Intraoperative Visualization of Subretinal Injection and Retinal Detachment in Rats

Podsumowanie

This article describes methods for subretinal injection in rats, utilizing intraoperative visualization to control both the injection site and the area of retinal detachment.

Streszczenie

Subretinal injection, the delivery of a solution between the photoreceptors and the retinal pigment epithelium (RPE), creates a subretinal space where components are in direct contact with photoreceptors and RPE cells. This delivery method allows for targeted treatment of these cells. Therapeutics for subretinal injection have been developed and approved, particularly for inherited retinal diseases. In animals, subretinal injection procedures can be challenging due to the lens size, especially in rodents. This article describes methods for subretinal injection in rats, enabling intraoperative visualization and control of both the injection site and the size of the detached area, as performed in humans. The procedure is conducted under general and local anesthesia and requires pupil dilation. Using an ophthalmic microscope, the subretinal injection is performed through a 30 G scleral channel, with the cannula tip gently applied to the retina to create a retinotomy. Volumes ranging from 10-25 µL can be delivered, corresponding to two-fifths to half of the rat retina. Immediate postoperative examinations using fundus photography and optical coherence tomography confirm successful delivery into the subretinal space with visible subretinal fluid. The major risks of this procedure include lens damage (cataract), detachment failure, intravitreal hemorrhage, subretinal hemorrhage, and postoperative keratitis. In addition to delivering therapeutics into the subretinal space, this technique is used to induce short-term or long-term retinal detachment using aqueous or viscous products, respectively. Unlike the transscleral approach, this method enables precise intraoperative positioning of the retinal detachment.

Wprowadzenie

The retina is a light-sensitive neuronal tissue located in the inner and posterior part of the eyeball. The external layer of the neuroretina contains photoreceptors, which are specialized neurons dedicated to converting light into electrochemical signals and are thus essential for vision. The retinal pigment epithelium (RPE), located beneath the neuroretina, provides extensive metabolic support to photoreceptors, facilitating visual pigment regeneration and the regular renewal of their outer segments¹.

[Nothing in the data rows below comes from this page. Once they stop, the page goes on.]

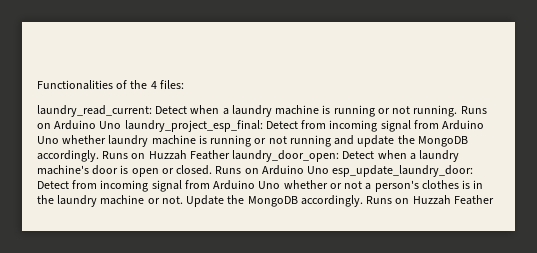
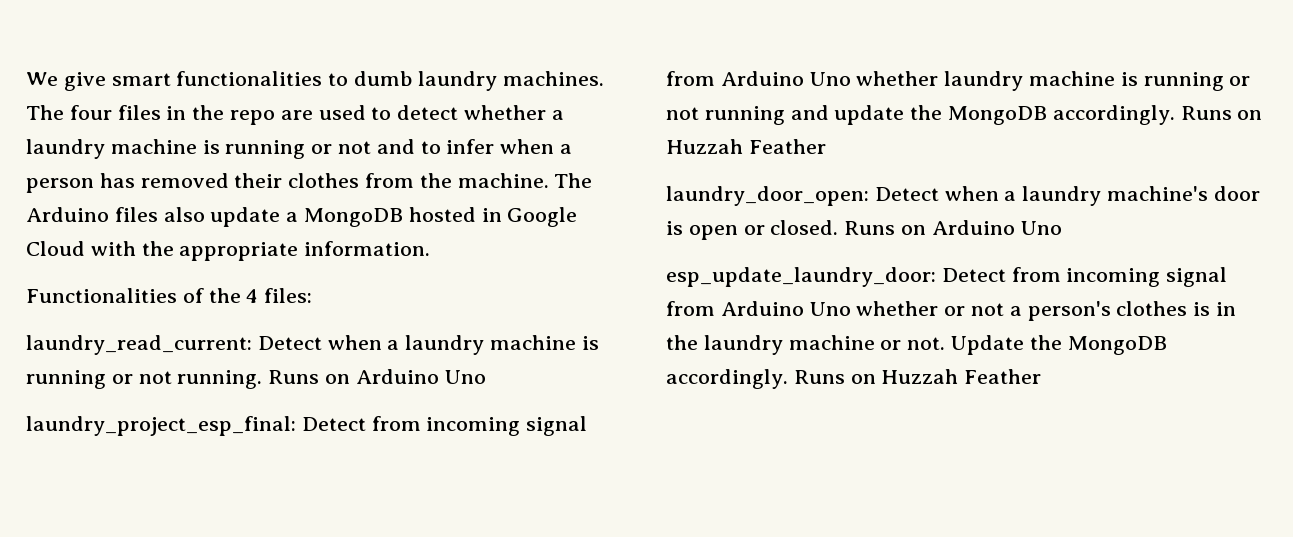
(37, 85) none -> [26,71,604,91] [26,105,564,125] [26,139,573,159] [26,173,593,193] [26,207,578,227] [26,241,431,261] We give smart functionalities to dumb laundry machines. The four files in the repo are used to detect whether a laundry machine is running or not and to infer when a person has removed their clothes from the machine. The Arduino files also update a MongoDB hosted in Google Cloud with the appropriate information. //
(122, 125) none -> (486, 377) //
(230, 155) none -> (826, 146) //
(330, 170) none -> (1062, 228) //

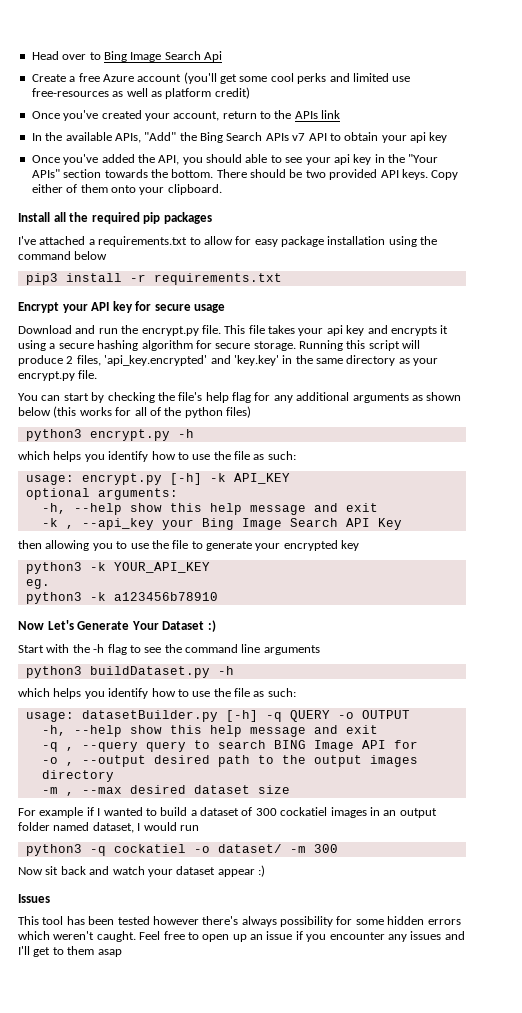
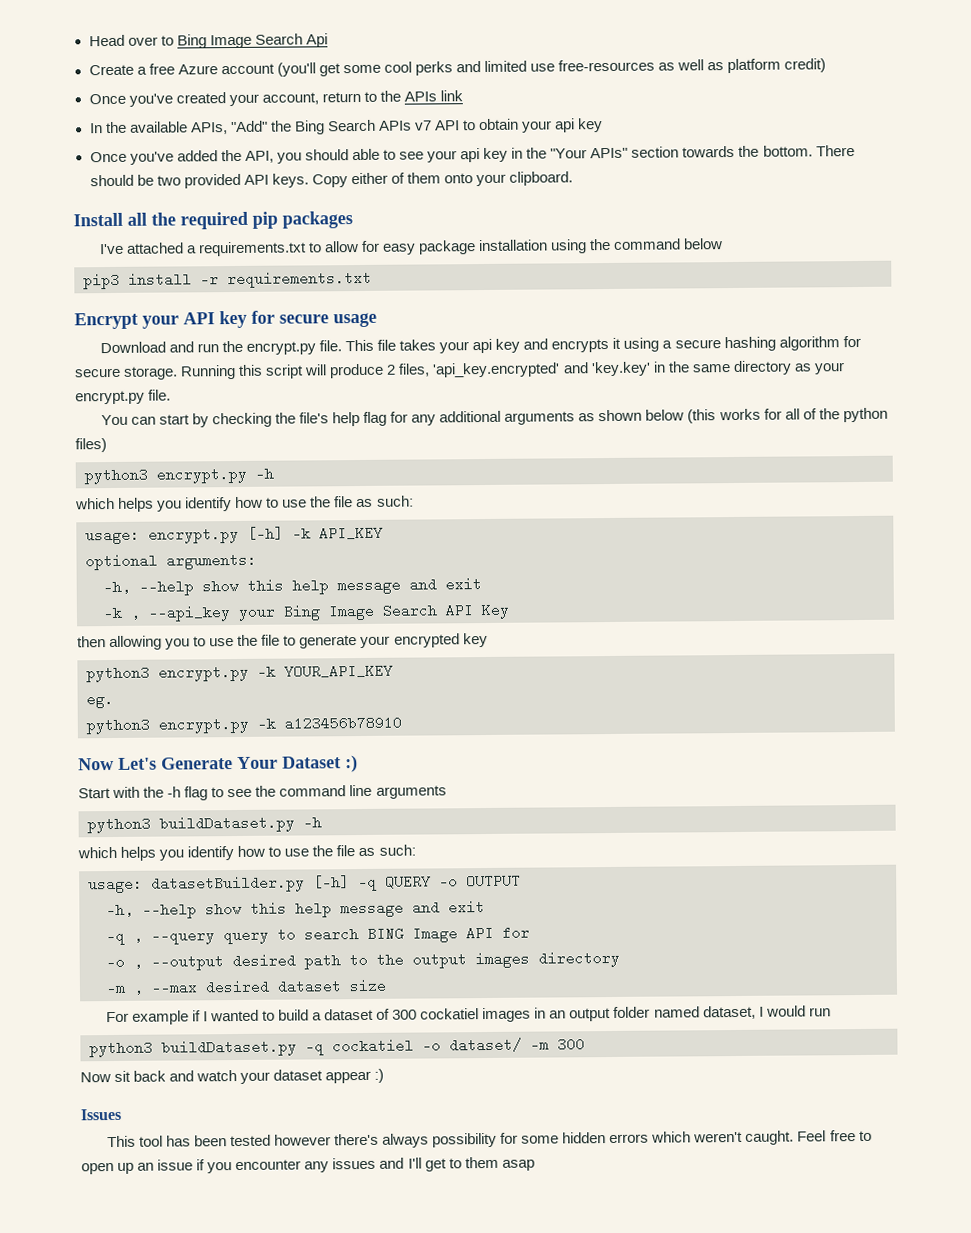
(82, 568) none -> [158,664,249,682] encrypt.py
(82, 598) none -> [158,716,249,734] encrypt.py
(82, 850) none -> [161,1039,297,1057] buildDataset.py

Photoreceptor degeneration is the most common cause of irreversible vision loss and occurs in various retinal diseases, such as age-related macular degeneration, retinitis pigmentosa, diabetic retinopathy, and retinal detachment^1,2,3,4. Most of these conditions result from the primary or secondary loss of photoreceptors, often secondary to RPE loss or dysfunction. Therefore, it is particularly important to study photoreceptors and RPE cells in vivo to prevent their degeneration. To date, no effective therapies exist for numerous retinal diseases, such as retinal dystrophies (including retinitis pigmentosa) or macular degeneration (including age-related macular degeneration).

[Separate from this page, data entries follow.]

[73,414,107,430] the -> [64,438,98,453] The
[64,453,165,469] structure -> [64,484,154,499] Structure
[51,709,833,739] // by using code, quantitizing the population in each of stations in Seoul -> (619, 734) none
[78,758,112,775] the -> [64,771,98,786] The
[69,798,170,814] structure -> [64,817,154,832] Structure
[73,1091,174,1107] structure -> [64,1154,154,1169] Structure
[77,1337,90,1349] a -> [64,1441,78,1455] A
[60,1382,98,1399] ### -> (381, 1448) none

Subretinal injection, the delivery of a solution between the photoreceptors and the RPE, creates a subretinal space where components are in direct contact with photoreceptors and RPE cells. This delivery method allows for targeted treatment of these cells, bypassing various retinal or vascular barriers. Several therapeutics for subretinal delivery have been developed and approved, particularly for inherited retinal diseases^5,6.

It is important to harmonize surgical practices for subretinal delivery. In humans, the standard procedure involves 25 G pars plana vitrectomy, which provides relatively easy access to the posterior segment of the eye because the lens is small in proportion to the entire eye. Subretinal delivery is performed through a 25 G trocar using a 38 G or 41 G silicone-tipped biocompatible cannula, allowing for smooth transretinal flow⁵.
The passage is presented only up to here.